Now you have the actual range. Your router is somewhere in between. If a deliberately bad router only costs you 3% on regeneration rate, and your live router is sitting at 2.5%, you have learned something concrete: your router is barely better than random, and the apparent classifier accuracy was measuring the easy half of the distribution. If a deliberately bad router costs you 25% on regeneration rate and yours sits at 4%, you have a real router doing real work. Without that calibration, you have no idea which world you're in.

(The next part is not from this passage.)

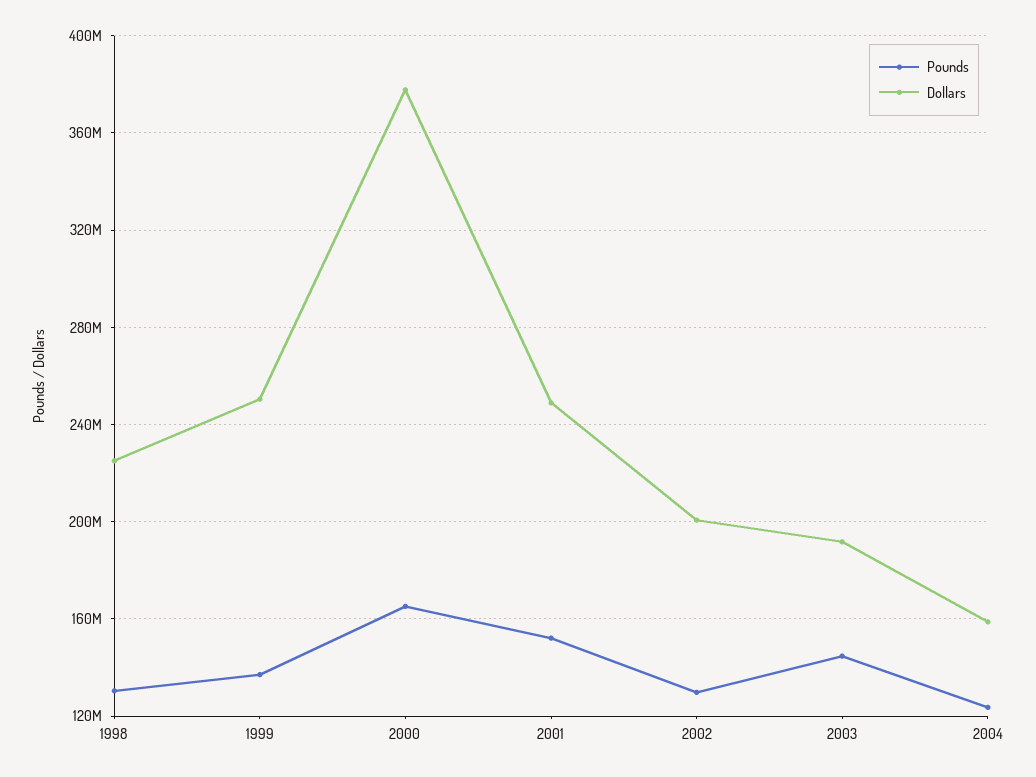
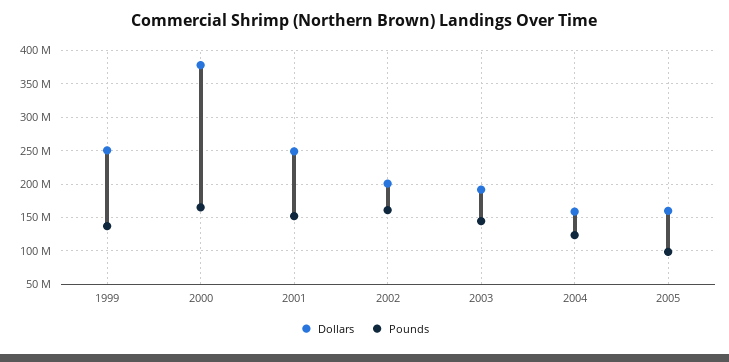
Pounds, 1998: 130000000 -> none
Dollars, 1998: 225000000 -> none
Pounds, 2002: 130000000 -> 160000000
Dollars, 2005: none -> 160000000
Pounds, 2005: none -> 100000000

The same logic applies to the dollars. Routing-savings numbers are usually reported in isolation: "we cut inference cost 58%." A more honest number is the ratio of dollars saved to the downstream cost of misroutes. If the misroute cost is unmeasured, the savings figure is a half-statement. The router is paying for itself in some currency the team didn't account for, and the only way to find out which currency is to measure it on purpose.

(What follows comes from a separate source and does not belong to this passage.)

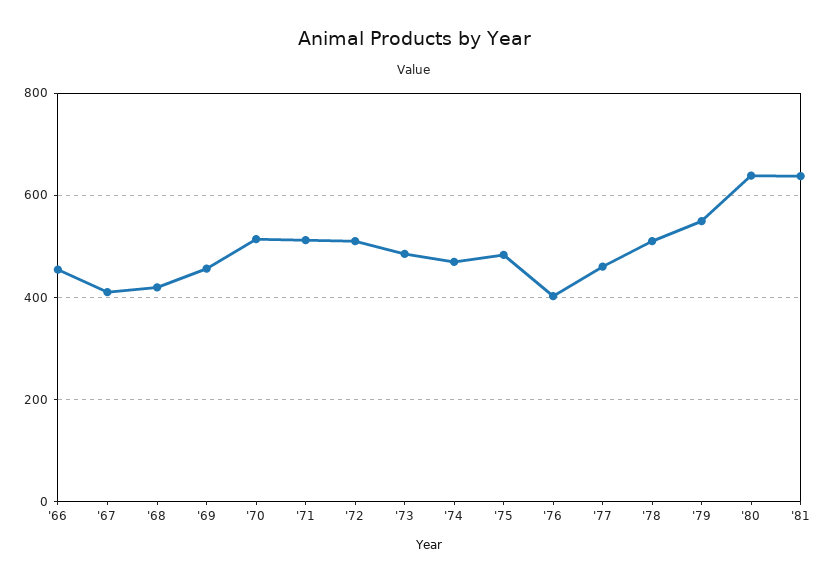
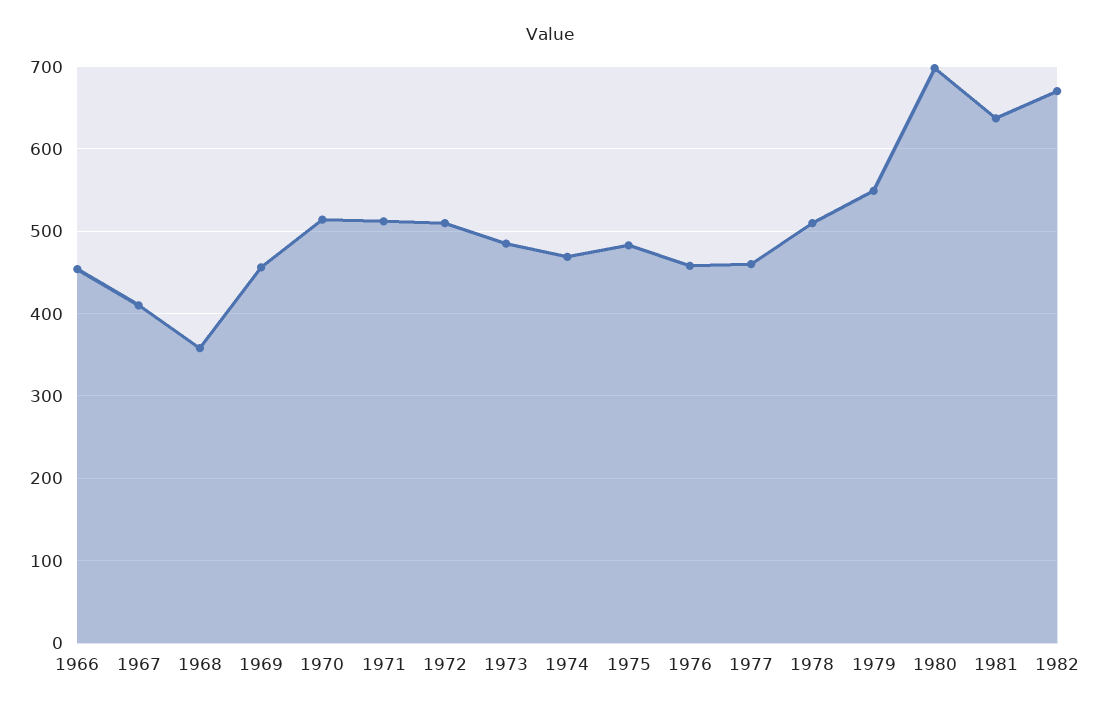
'68: 420 -> 360
'76: 400 -> 460
'80: 640 -> 700
1982: none -> 670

A Better Mental Model: Routing Is a Control Problem on Slow, Indirect Signals

Once you stop treating the router as a classifier, the design opens up. The router is not deciding once based on the prompt; it is a control loop that observes downstream behavior, attributes that behavior back to routing decisions, and adjusts. Like every control loop, it lives or dies on signal latency and observability.

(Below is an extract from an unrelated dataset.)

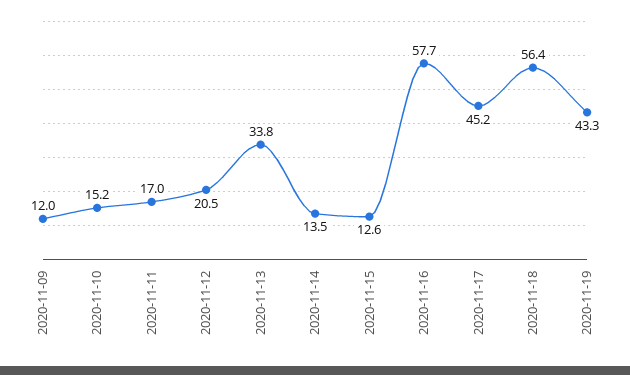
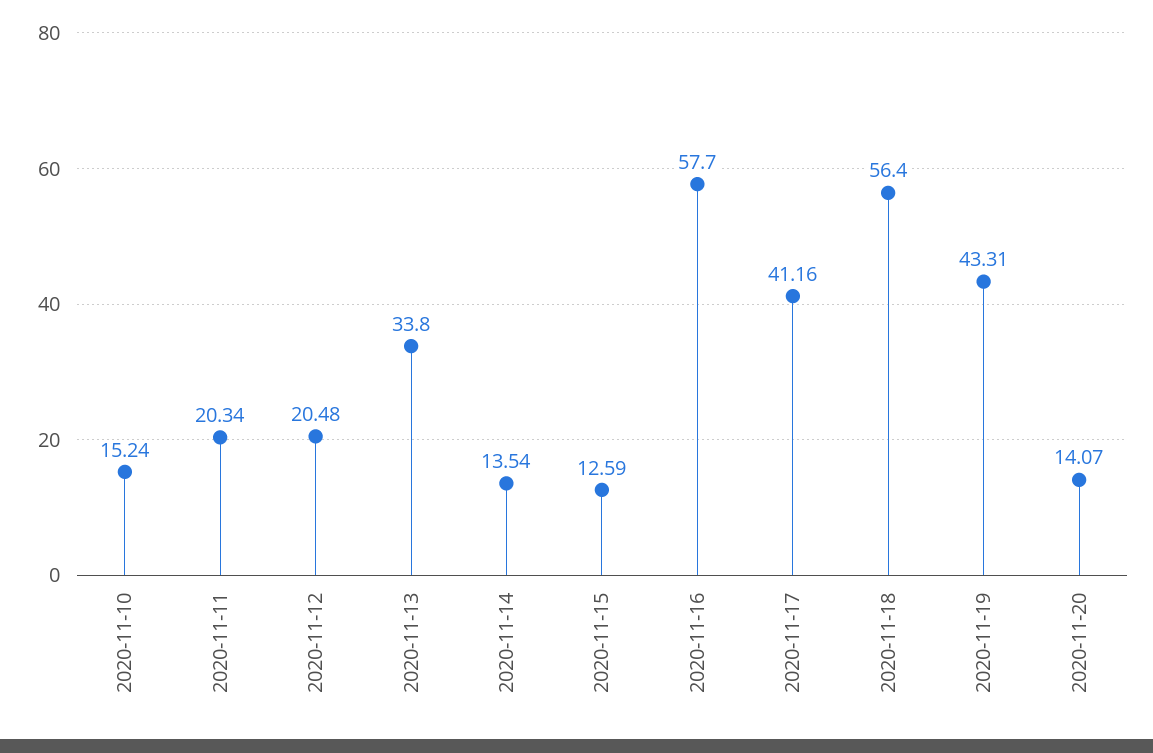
2020-11-09: 12 -> none
2020-11-11: 17 -> 20.34
2020-11-17: 45.2 -> 41.16
2020-11-20: none -> 14.07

A few practical implications:

• Don't commit to the cheap path. Cascade with a fallback. The cheap model produces a candidate; a cheap verifier (token-level uncertainty, schema validation, confidence threshold from the model itself, a lightweight judge) gates whether to ship that candidate or escalate. This converts the routing decision from a prediction into a post-hoc check, which is the only frame in which the router has access to the right information.
• Treat the offline eval as calibration, not as the source of truth. Use it to sanity-check that the router can tell trivially easy queries from trivially hard ones. Don't use it to set thresholds. Set thresholds against live downstream signals, per cohort if possible.
• Sample, judge, and replay deliberately. Allocate budget — explicitly, as a line item — to double-routing a small percentage of traffic and grading the difference offline. This is your only counterfactual signal, and it doesn't exist unless you pay for it.
• Watch for the policy-bias trap on every retrain. When you retrain on logged traffic, the cheap path's training data is whatever the previous router decided was easy. Mix in deliberately misrouted samples, or accept that your retrains are fitting your prior policy harder rather than learning anything new.

The deeper takeaway is humility about what the router is actually doing. It is making a prediction about an outcome it cannot observe, using features that don't fully determine that outcome, in a system where the wrong answer doesn't fail loudly. Every part of that sentence is uncomfortable, and every part is true. The teams that ship routers well are the ones that internalize this and design downstream — escalations, judges, replays, deliberate misrouting — to compensate. The teams that ship routers badly are the ones who report classifier accuracy and call it a day.

A router is a load balancer that cannot see the load. The fix is not a better classifier. It is plumbing — instrumentation that lets you see the load after the fact, and a control loop that adjusts based on what you saw, instead of what you guessed.